STEP 2: Find the amount of the gross wage payment in the far left column of the table.
STEP 3: Read across to the column headed by the number of withholding exemptions the employee has claimed.
The tables are based on the employee's gross wages. You may not deduct the employee portion of the FICA tax, employee contributions to state unemployment insurance funds, or amounts representing other forms of payroll deductions before computing the amount to withhold.
What is the percentage method of withholding? The percentage method of withholding is generally preferred by those employers using a computer for withholding purposes. However, the IRS requires use of the percentage method if an employer has a payroll period that is not covered by the wage-bracket tables. Payroll periods not covered by the wage-bracket tables include quarterly, semi-annual and annual payroll periods. The percentage method of withholding is a bit more complex than the wage-bracket method, since it requires you to compute the proper exemption value for the number of withholding exemptions the employee has claimed and the payroll period involved and to subtract that amount from the employee's gross wages before making use of the percentage method withholding tables.
Before using the percentage method tables, you will need to know the following information:
The employee's marital status and exemptions claimed on Form W-4.
The employee's payroll period. (Most employers use shorter payroll periods than the annual period. The annual value of the personal exemption must be prorated for use with shorter payroll periods.)
Computation. STEP 1: Determine the value of the employee's withholding exemptions by multiplying the value of a single withholding exemption for the payroll period by the number of exemptions claimed by the employee on Form W-4 or by using the chart above.
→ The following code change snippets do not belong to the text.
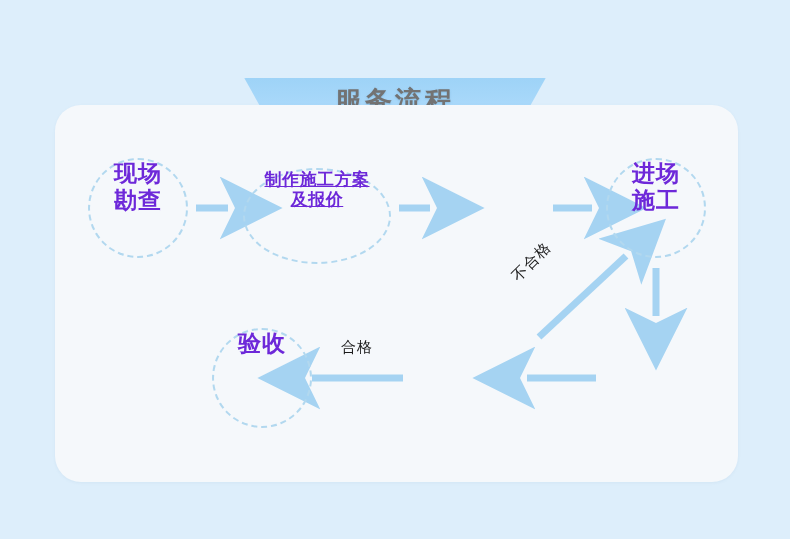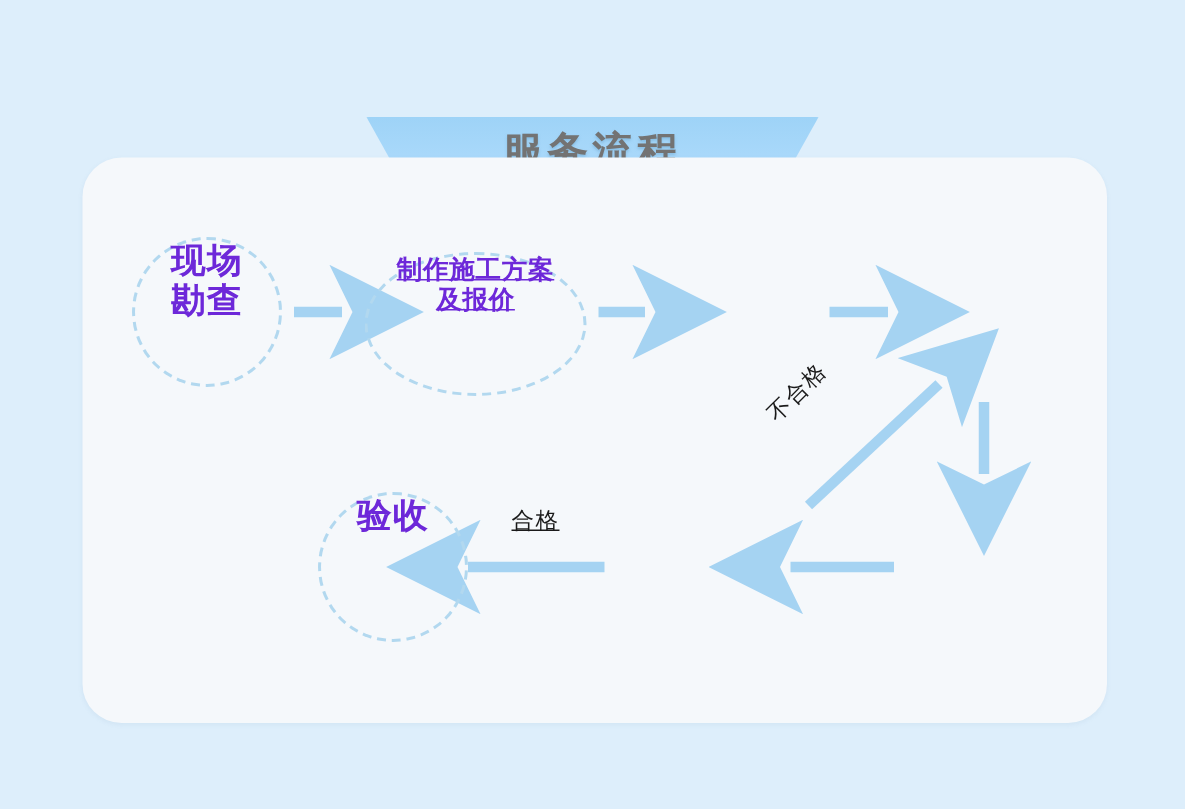--- a/index.html
+++ b/index.html
@@ -118,21 +118,21 @@
     pointer-events: none;
   }
 
   
   .edge-label {
     position: absolute;
     color: #1a1a1a;
     font-size: 15px;
     white-space: nowrap;
   }
-  #label-pass { left: 341px; top: 338px; letter-spacing: 1px; text-decoration: underline; }
+  #label-pass { left: 341px; top: 338px; letter-spacing: 1px; }
   #label-fail {
     left: 508px;
     top: 272px;
     transform: rotate(-45deg);
     transform-origin: left top;
     letter-spacing: 1px;
   }
 </style>
 </head>
 <body>
@@ -185,20 +185,24 @@
     <span class="node-label">现场
 勘查</span>
   </div>
 
   <div class="node node-small" id="node-plan">
     <span class="node-label">制作施工方案
 及报价</span>
   </div>
 
 
+  <div class="node node-bold" id="node-enter">
+    <span class="node-label">进场
+施工</span>
+  </div>
 
 
 
   <div class="node node-bold" id="node-accept">
     <span class="node-label">验收</span>
   </div>
 
   <div class="edge-label" id="label-pass">合格</div>
   <div class="edge-label" id="label-fail">不合格</div>
 

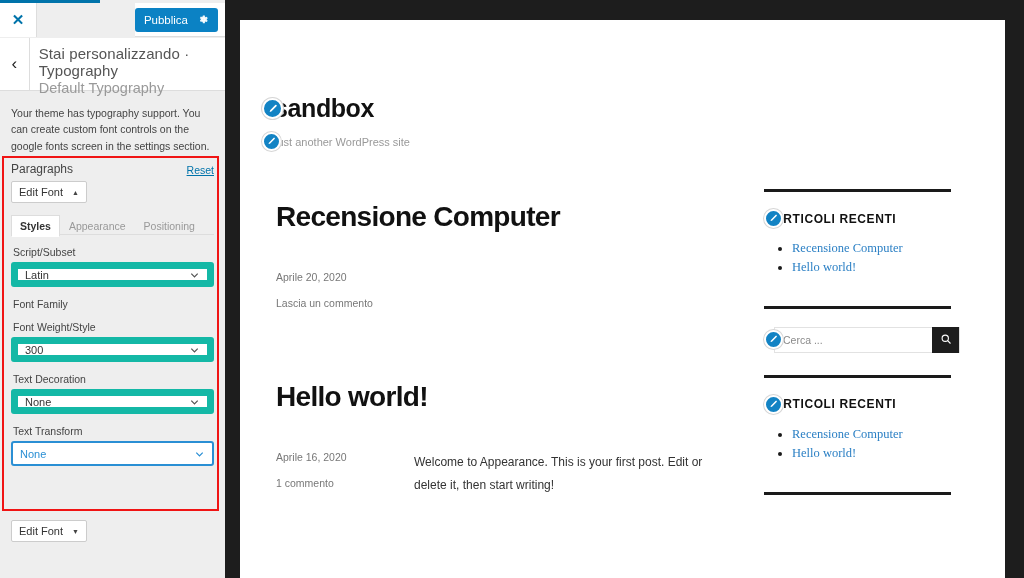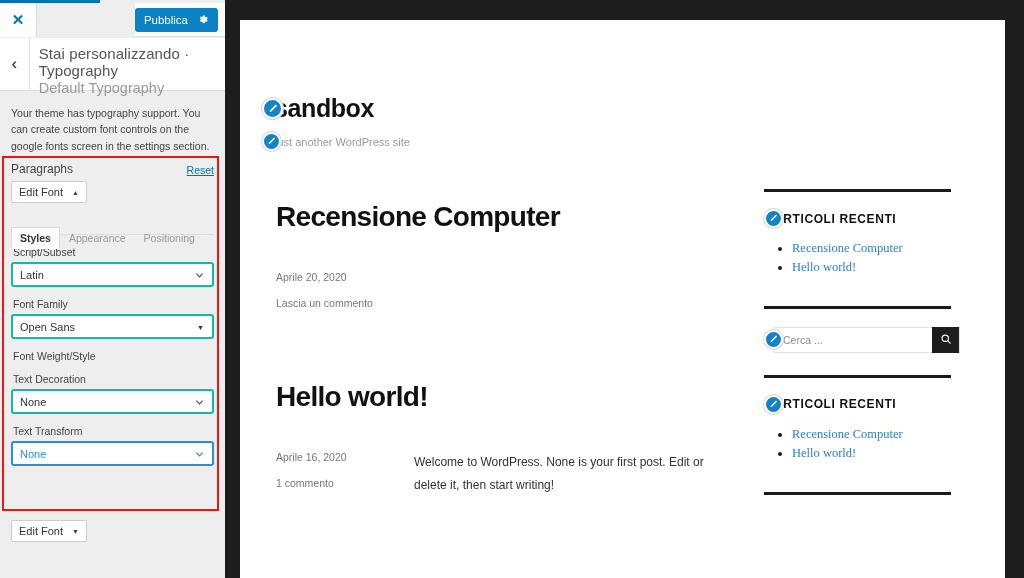--- a/index.html
+++ b/index.html
@@ -112,31 +112,31 @@
     cursor: pointer;
   }
   .tri { font-size: 7px; color: #444; line-height: 1; }
 
   .tabs { display: flex; margin-top: 9px; border-bottom: 1px solid #ddd; }
   .tab {
     font-size: 10.5px; color: #999;
     padding: 4px 8px 4px 8px;
     cursor: pointer;
     border: 1px solid transparent; border-bottom: none;
-    position: relative; top: 15px;
+    position: relative; top: 3px;
   }
   .tab.active {
     background: #fff; color: #333; font-weight: 700;
     border-color: #ddd; border-bottom: 1px solid #fff;
   }
 
   .field-label { font-size: 10.5px; color: #444; margin: 11px 0 4px 2px; }
   .sel {
     position: relative;
-    background: #fff; border: 2px solid #14b8a6; border-radius: 3px;
+    background: #fff; border: 7px solid #14b8a6; border-radius: 3px;
     height: 25px;
     display: flex; align-items: center;
     padding: 0 7px;
     font-size: 11px; color: #333;
     cursor: pointer;
   }
   .sel .chev {
     position: absolute; right: 7px; top: 50%;
     transform: translateY(-50%);
     display: flex;
@@ -293,26 +293,30 @@
       <div class="sel">
         <span>Latin</span>
         <span class="chev">
           <svg width="11" height="11" viewBox="0 0 12 12" fill="none" stroke="#555" stroke-width="1.4">
               <path d="M2.5 4.5L6 8l3.5-3.5"></path>
             </svg>
         </span>
       </div>
 
       <div class="field-label">Font Family</div>
-      <div class="sel plain">
-        <span>Open Sans</span>
-        <span class="smalltri">▼</span>
-      </div>
 
       <div class="field-label">Font Weight/Style</div>
+      <div class="sel">
+        <span>300</span>
+        <span class="chev">
+          <svg width="11" height="11" viewBox="0 0 12 12" fill="none" stroke="#555" stroke-width="1.4">
+              <path d="M2.5 4.5L6 8l3.5-3.5"></path>
+            </svg>
+        </span>
+      </div>
 
       <div class="field-label">Text Decoration</div>
       <div class="sel">
         <span>None</span>
         <span class="chev">
           <svg width="11" height="11" viewBox="0 0 12 12" fill="none" stroke="#555" stroke-width="1.4">
               <path d="M2.5 4.5L6 8l3.5-3.5"></path>
             </svg>
         </span>
       </div>
@@ -374,21 +378,21 @@
           </div>
         </article>
 
         <article class="post" style="margin-top:58px">
           <h1 class="post-title">Hello world!</h1>
           <div class="post-body">
             <div class="post-meta">
               <div class="meta-line">Aprile 16, 2020</div>
               <div class="meta-line">1 commento</div>
             </div>
-            <div class="post-excerpt">Welcome to WordPress. None is your first post. Edit or delete it, then start writing!</div>
+            <div class="post-excerpt">Welcome to Appearance. This is your first post. Edit or delete it, then start writing!</div>
           </div>
         </article>
 
       </div>
 
       <div class="widgets-col">
 
         <div class="widget">
           <div class="wrule"></div>
           <div class="wtitle-row">

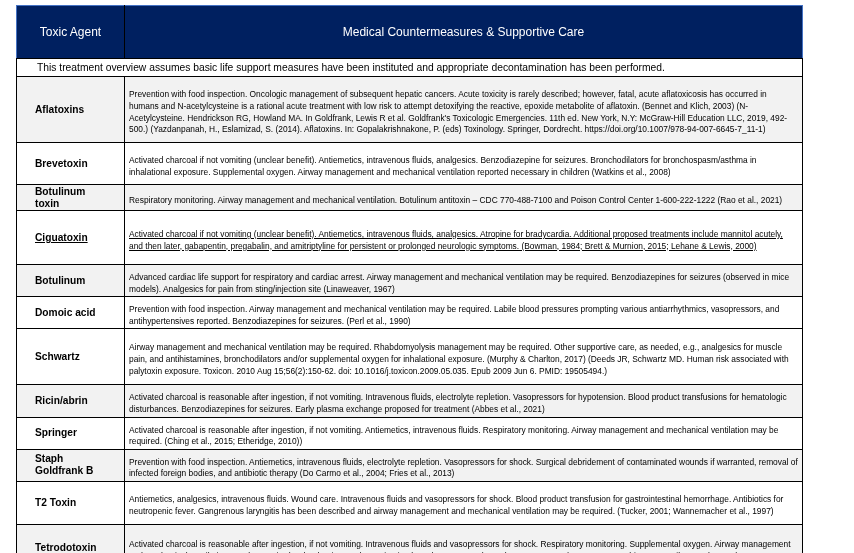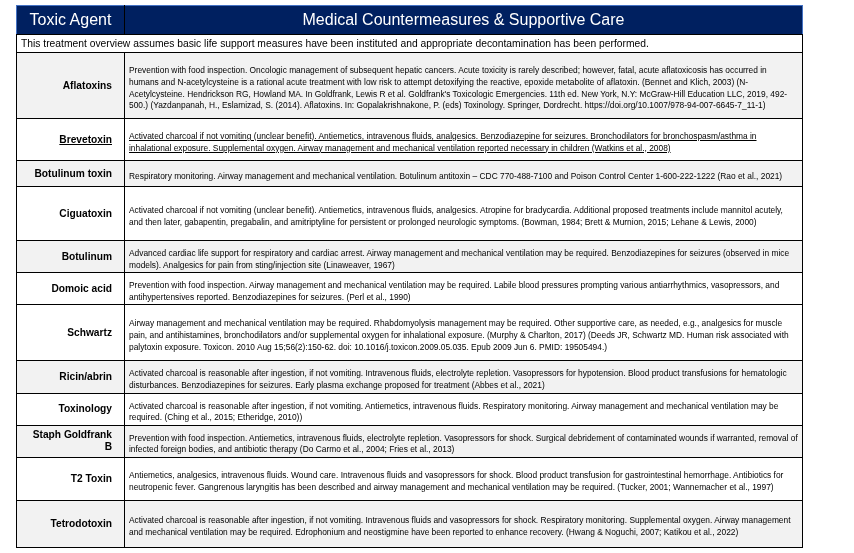--- a/index.html
+++ b/index.html
@@ -21,47 +21,47 @@
     width: 786px;
     border-collapse: collapse;
     table-layout: fixed;
   }
   table.tox col.c1 { width: 108px; }
   table.tox col.c2 { width: 678px; }
   .hdr th {
     background: #002060;
     color: #ffffff;
     font-weight: normal;
-    font-size: 16px;
+    font-size: 12px;
     height: 28px;
     text-align: center;
     border: 1px solid #4472c4;
     border-bottom: 1px solid #000;
-    padding: 0;
+    padding: 12px;
   }
   .hdr th.h1 { border-right: 1px solid #000; }
   td {
     border: 1px solid #000;
     vertical-align: middle;
     padding: 0 3px;
     font-size: 8.4px;
     line-height: 11.6px;
   }
   td.note {
     font-size: 10.3px;
     line-height: 13px;
-    padding: 2px 3px 2px 4px;
+    padding: 2px 3px 2px 20px;
     background: #ffffff;
   }
   td.agent {
-    text-align: right;
+    text-align: left;
     font-weight: bold;
     font-size: 10.2px;
     line-height: 12px;
-    padding: 0 12px;
+    padding: 0 18px;
   }
   td.desc {
     padding: 7px 4px 1px 4px;
     margin-top: 7px;
   }
   tr.shaded td { background: #f2f2f2; }
   tr.plain td { background: #ffffff; }
 </style>
 </head>
 <body>
@@ -78,50 +78,50 @@
     </tr>
   </thead>
   <tbody id="tbody">
     <tr>
       <td class="note" colspan="2">This treatment overview assumes basic life support measures have been instituted and appropriate decontamination has been performed.</td>
     </tr>
   <tr class="shaded" style="height: 66px;">
         <td class="agent">Aflatoxins</td>
         <td class="desc">Prevention with food inspection. Oncologic management of subsequent hepatic cancers. Acute toxicity is rarely described; however, fatal, acute aflatoxicosis has occurred in humans and N-acetylcysteine is a rational acute treatment with low risk to attempt detoxifying the reactive, epoxide metabolite of aflatoxin. (Bennet and Klich, 2003) (N-Acetylcysteine. Hendrickson RG, Howland MA. In Goldfrank, Lewis R et al. Goldfrank's Toxicologic Emergencies. 11th ed. New York, N.Y: McGraw-Hill Education LLC, 2019, 492-500.) (Yazdanpanah, H., Eslamizad, S. (2014). Aflatoxins. In: Gopalakrishnakone, P. (eds) Toxinology. Springer, Dordrecht. https://doi.org/10.1007/978-94-007-6645-7_11-1)</td>
       </tr>
-      <tr class="plain" style="height: 42px; text-decoration: underline;">
+      <tr class="plain" style="height: 42px;">
         <td class="agent">Brevetoxin</td>
         <td class="desc">Activated charcoal if not vomiting (unclear benefit). Antiemetics, intravenous fluids, analgesics. Benzodiazepine for seizures. Bronchodilators for bronchospasm/asthma in inhalational exposure. Supplemental oxygen. Airway management and mechanical ventilation reported necessary in children (Watkins et al., 2008)</td>
       </tr>
       <tr class="shaded" style="height: 26px;">
         <td class="agent">Botulinum toxin</td>
         <td class="desc">Respiratory monitoring. Airway management and mechanical ventilation. Botulinum antitoxin – CDC 770-488-7100 and Poison Control Center 1-600-222-1222 (Rao et al., 2021)</td>
       </tr>
-      <tr class="plain" style="height: 54px;">
+      <tr class="plain" style="height: 54px; text-decoration: underline;">
         <td class="agent">Ciguatoxin</td>
         <td class="desc">Activated charcoal if not vomiting (unclear benefit). Antiemetics, intravenous fluids, analgesics. Atropine for bradycardia. Additional proposed treatments include mannitol acutely, and then later, gabapentin, pregabalin, and amitriptyline for persistent or prolonged neurologic symptoms. (Bowman, 1984; Brett &amp; Murnion, 2015; Lehane &amp; Lewis, 2000)</td>
       </tr>
       <tr class="shaded" style="height: 28px;">
         <td class="agent">Botulinum</td>
         <td class="desc">Advanced cardiac life support for respiratory and cardiac arrest. Airway management and mechanical ventilation may be required. Benzodiazepines for seizures (observed in mice models). Analgesics for pain from sting/injection site (Linaweaver, 1967)</td>
       </tr>
       <tr class="plain" style="height: 29px;">
         <td class="agent">Domoic acid</td>
         <td class="desc">Prevention with food inspection. Airway management and mechanical ventilation may be required. Labile blood pressures prompting various antiarrhythmics, vasopressors, and antihypertensives reported. Benzodiazepines for seizures. (Perl et al., 1990)</td>
       </tr>
       <tr class="plain" style="height: 56px;">
         <td class="agent">Schwartz</td>
         <td class="desc">Airway management and mechanical ventilation may be required. Rhabdomyolysis management may be required. Other supportive care, as needed, e.g., analgesics for muscle pain, and antihistamines, bronchodilators and/or supplemental oxygen for inhalational exposure. (Murphy &amp; Charlton, 2017) (Deeds JR, Schwartz MD. Human risk associated with palytoxin exposure. Toxicon. 2010 Aug 15;56(2):150-62. doi: 10.1016/j.toxicon.2009.05.035. Epub 2009 Jun 6. PMID: 19505494.)</td>
       </tr>
       <tr class="shaded" style="height: 27px;">
         <td class="agent">Ricin/abrin</td>
         <td class="desc">Activated charcoal is reasonable after ingestion, if not vomiting. Intravenous fluids, electrolyte repletion. Vasopressors for hypotension. Blood product transfusions for hematologic disturbances. Benzodiazepines for seizures. Early plasma exchange proposed for treatment (Abbes et al., 2021)</td>
       </tr>
       <tr class="plain" style="height: 27px;">
-        <td class="agent">Toxinology</td>
+        <td class="agent">Springer</td>
         <td class="desc">Activated charcoal is reasonable after ingestion, if not vomiting. Antiemetics, intravenous fluids. Respiratory monitoring. Airway management and mechanical ventilation may be required. (Ching et al., 2015; Etheridge, 2010))</td>
       </tr>
       <tr class="shaded" style="height: 28px;">
         <td class="agent">Staph Goldfrank B</td>
         <td class="desc">Prevention with food inspection. Antiemetics, intravenous fluids, electrolyte repletion. Vasopressors for shock. Surgical debridement of contaminated wounds if warranted, removal of infected foreign bodies, and antibiotic therapy (Do Carmo et al., 2004; Fries et al., 2013)</td>
       </tr>
       <tr class="plain" style="height: 43px;">
         <td class="agent">T2 Toxin</td>
         <td class="desc">Antiemetics, analgesics, intravenous fluids. Wound care. Intravenous fluids and vasopressors for shock. Blood product transfusion for gastrointestinal hemorrhage. Antibiotics for neutropenic fever. Gangrenous laryngitis has been described and airway management and mechanical ventilation may be required. (Tucker, 2001; Wannemacher et al., 1997)</td>
       </tr>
STEP 2: Subtract the exempt amount from the employee's total wages before deduction of any taxes or other amounts. The remainder is the amount to be used in calculating the amount to withhold.
STEP 3: Select the percentage method table that reflects the employee's payroll period and marital status. Eight percentage method tables are provided: weekly, bi-weekly, semi-monthly, monthly, quarterly, semi-annual, annual, and daily or miscellaneous payroll periods. Separate tables are provided for single and married employees.
STEP 4: Find the correct wage range in the table to calculate the amount to withhold.
The tax on that amount of wages is shown in the table as a dollar amount plus a percentage of the wages that exceed the minimum amount in the wage bracket. The dollar amount and the amount resulting from application of the percentage rate are added together to find the total amount to withhold.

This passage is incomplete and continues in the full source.